Plus de vingt ans après sa mort, le 9 septembre 1981, Jacques Lacan
reste encore paradoxalement un personnage à découvrir. Très réticent
face à ce qu'il appelait la «poubellication», il n'aimait guère
rendre publics ses opinions, ses pensées et même son travail.
Il n'a publié son célèbre recueil de textes, les Écrits , qu'à l'âge de
soixante-cinq ans et ne se confiait que très rarement au-delà du cercle
des intimes ou de ses disciples dans le milieu de la psychanalyse.

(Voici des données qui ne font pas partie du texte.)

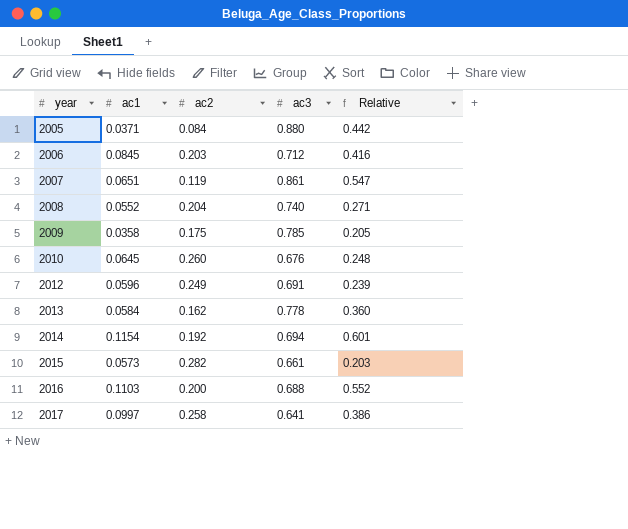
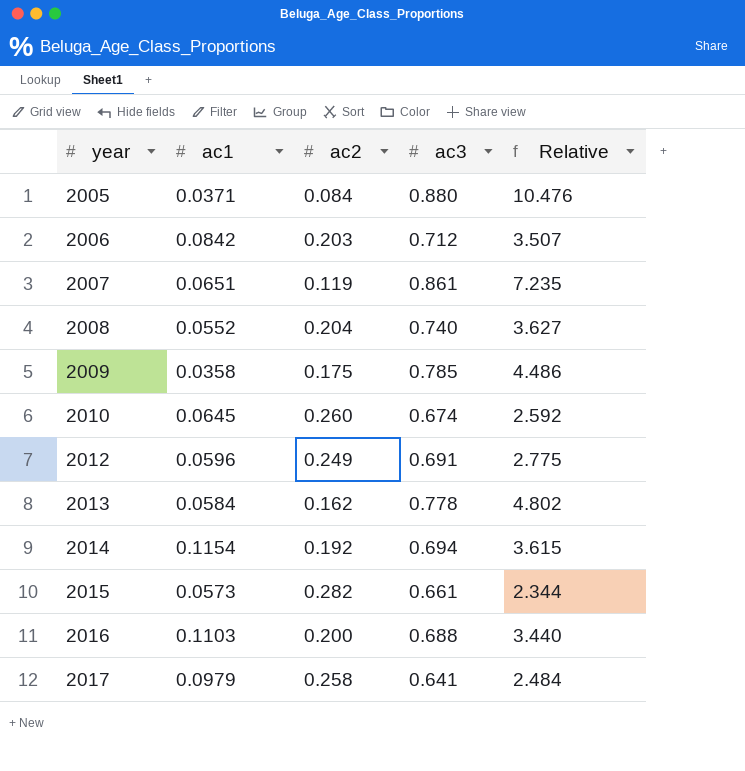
column Relative | formula: [ac1] / [ac2] -> [ac3] / [ac2]
2006 | ac1: 0.0845 -> 0.0842
2010 | ac3: 0.676 -> 0.674
2017 | ac1: 0.0997 -> 0.0979

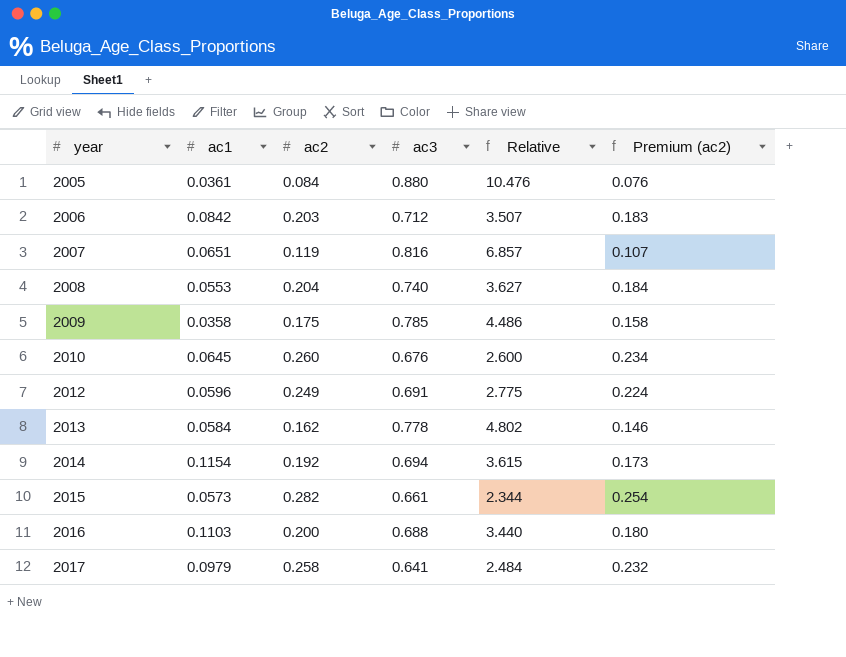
column Premium (ac2) | formula: none -> [ac2] * 0.9
2005 | ac1: 0.0371 -> 0.0361
2007 | ac3: 0.861 -> 0.816
2007 | Relative: 7.235 -> 6.857
2008 | ac1: 0.0552 -> 0.0553
2010 | ac3: 0.674 -> 0.676
2010 | Relative: 2.592 -> 2.600

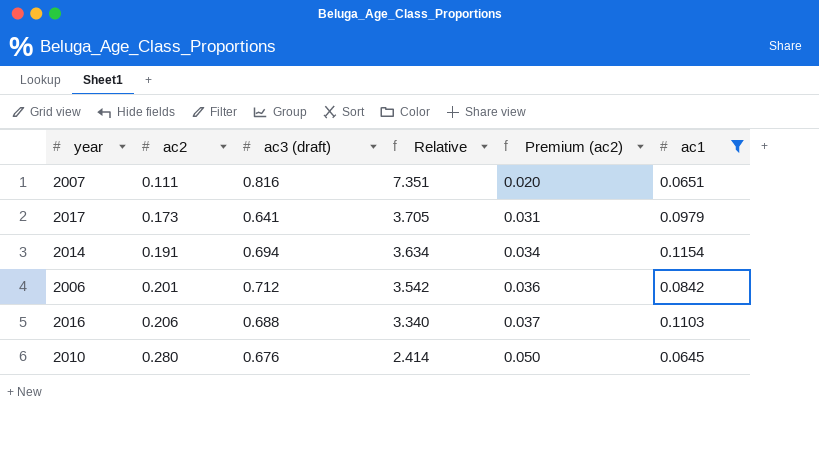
filter: none -> ac1 >= 0.0645
row order: year ascending -> ac2 ascending
column name: ac3 -> ac3 (draft)
column Premium (ac2) | formula: [ac2] * 0.9 -> [ac2] * 0.18
column ac1 | position: 2 -> 6
2007 | ac2: 0.119 -> 0.111
2007 | Relative: 6.857 -> 7.351
2017 | ac2: 0.258 -> 0.173
2017 | Relative: 2.484 -> 3.705
2014 | ac2: 0.192 -> 0.191
2014 | Relative: 3.615 -> 3.634
2006 | ac2: 0.203 -> 0.201
2006 | Relative: 3.507 -> 3.542
2016 | ac2: 0.200 -> 0.206
2016 | Relative: 3.440 -> 3.340
2010 | ac2: 0.260 -> 0.280
2010 | Relative: 2.600 -> 2.414

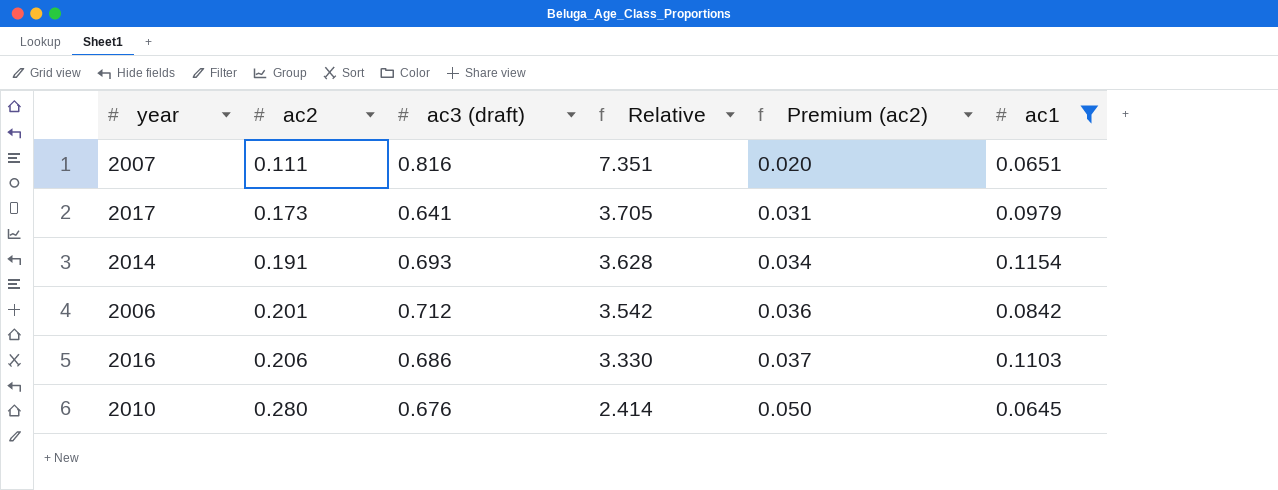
2014 | ac3 (draft): 0.694 -> 0.693
2014 | Relative: 3.634 -> 3.628
2016 | ac3 (draft): 0.688 -> 0.686
2016 | Relative: 3.340 -> 3.330

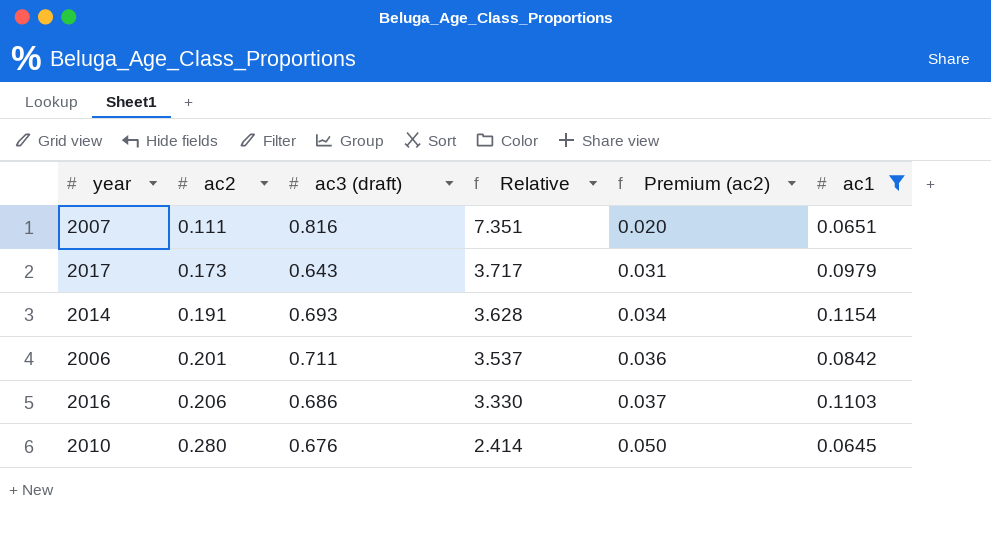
2017 | ac3 (draft): 0.641 -> 0.643
2017 | Relative: 3.705 -> 3.717
2006 | ac3 (draft): 0.712 -> 0.711
2006 | Relative: 3.542 -> 3.537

Comment commençait-on une analyse avec Lacan ? Que disait-il
et comment agissait-il «en privé» ? Pourquoi son enseignement
de la psychanalyse a-t-il tant fasciné ses auditeurs ? Pourquoi son
rayonnement fut-il exceptionnel non seulement dans le champ de la
«santé mentale» mais aussi dans celui de la pensée contemporaine,
en France comme à l'étranger ? Ce grand théoricien, souvent réputé
illisible, fut-il aussi un grand clinicien ?

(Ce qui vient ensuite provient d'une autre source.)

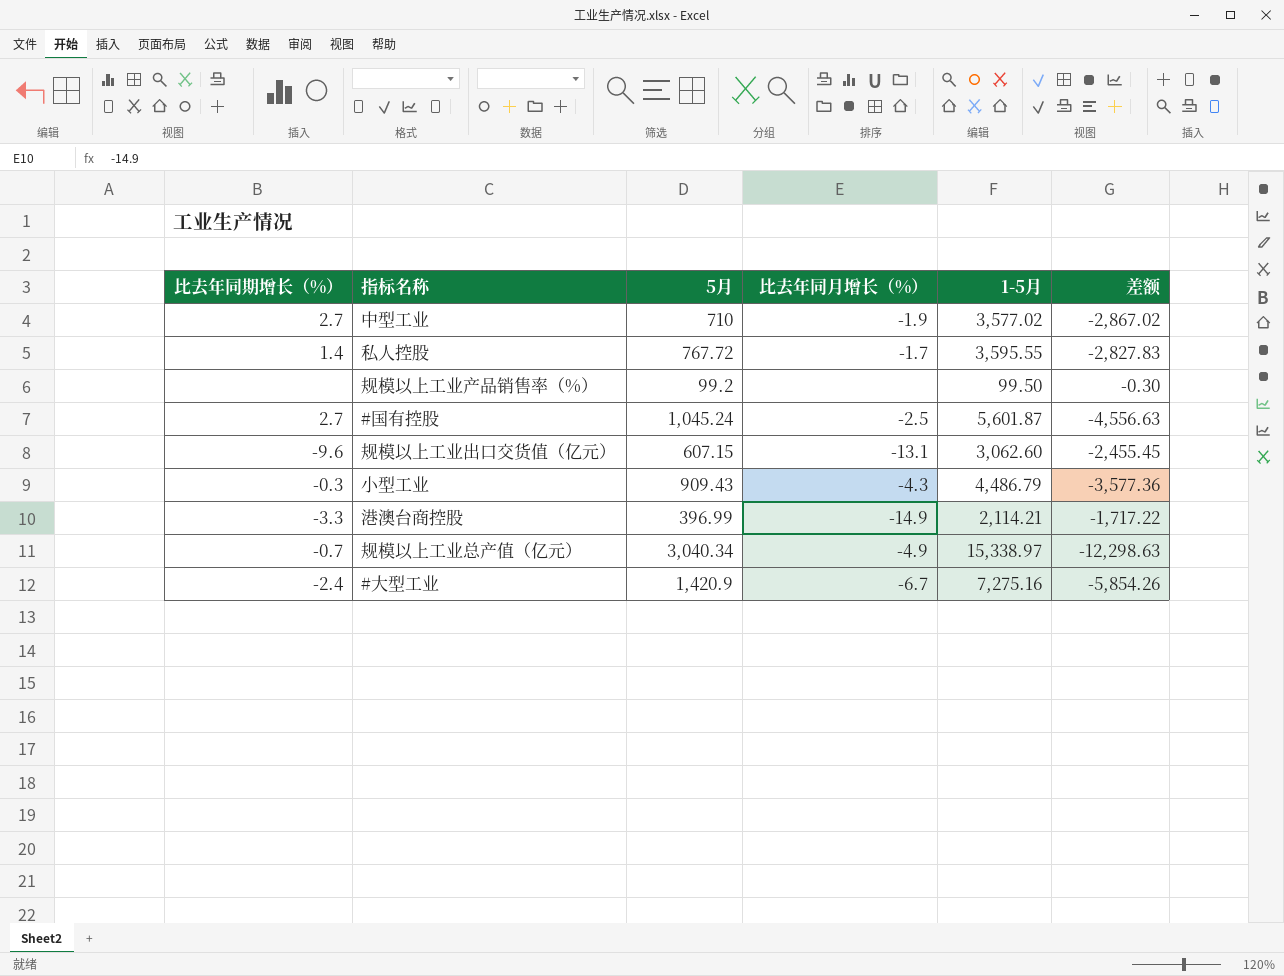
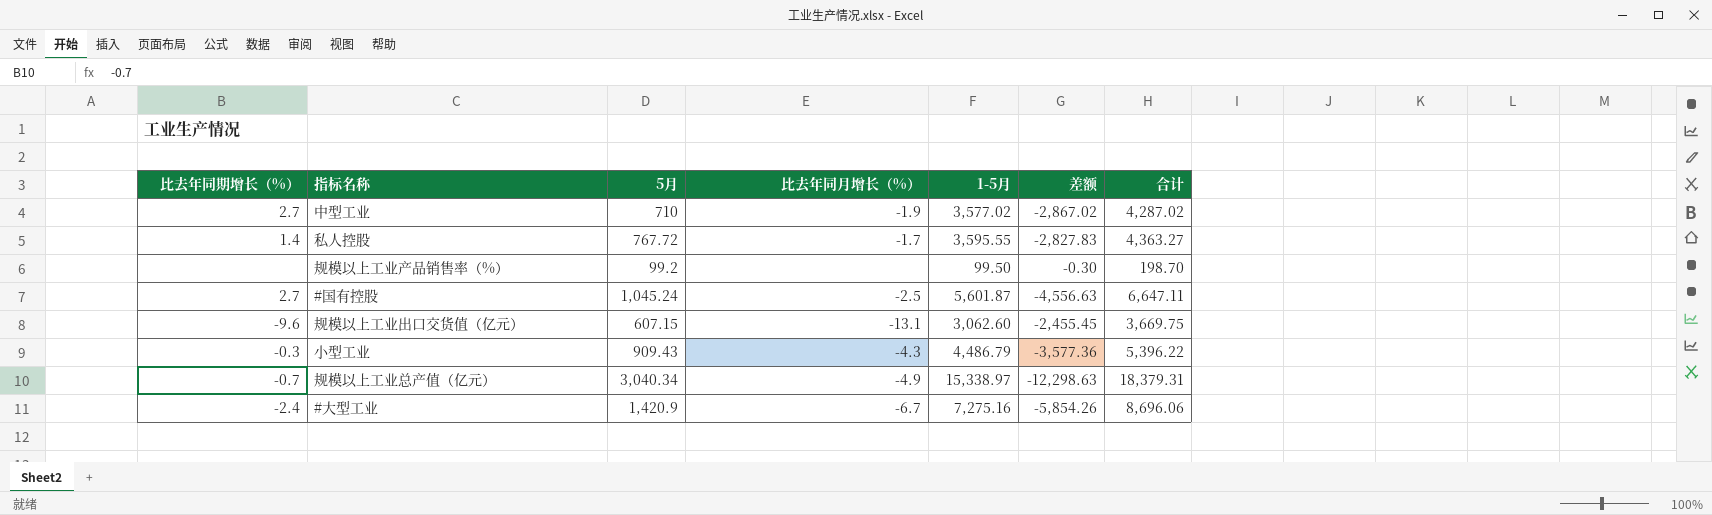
column 合计 | formula: none -> [5月] + [1-5月]
row 港澳台商控股: -3.3 | 396.99 | -14.9 | 2,114.21 | -1,717.22 -> none

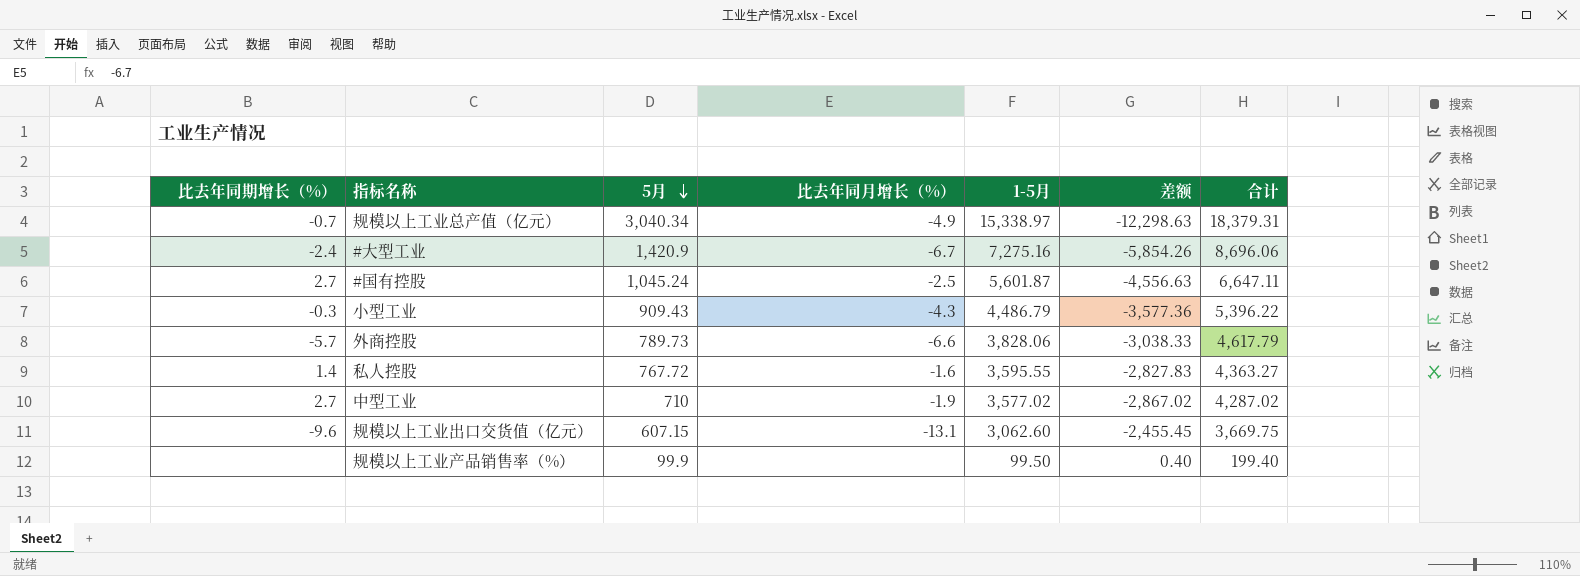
row order: none -> 5月 descending
row 外商控股: none -> -5.7 | 789.73 | -6.6 | 3,828.06 | -3,038.33 | 4,617.79
私人控股 | 比去年同月增长（%）: -1.7 -> -1.6
规模以上工业产品销售率（%） | 5月: 99.2 -> 99.9
规模以上工业产品销售率（%） | 差额: -0.30 -> 0.40
规模以上工业产品销售率（%） | 合计: 198.70 -> 199.40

À ces questions et à bien d'autres, les témoignages de treize psychanalystes
d'origines très différentes, qui furent, pour certains dès
l'après-guerre, des membres de son entourage immédiat, et quasiment
tous en cure ou en «contrôle» sur le divan de la rue de Lille,
fournissent autant de réponses. Ces propos très libres, souvent
«intimes», à l'occasion critiques, apportent un éclairage original sur
un personnage d'exception. Ils ont été suscités par Alain Didier-Weill
qui a eu avec Lacan l'expérience d'un dialogue analytique privé et
public dans le cadre de son Séminaire.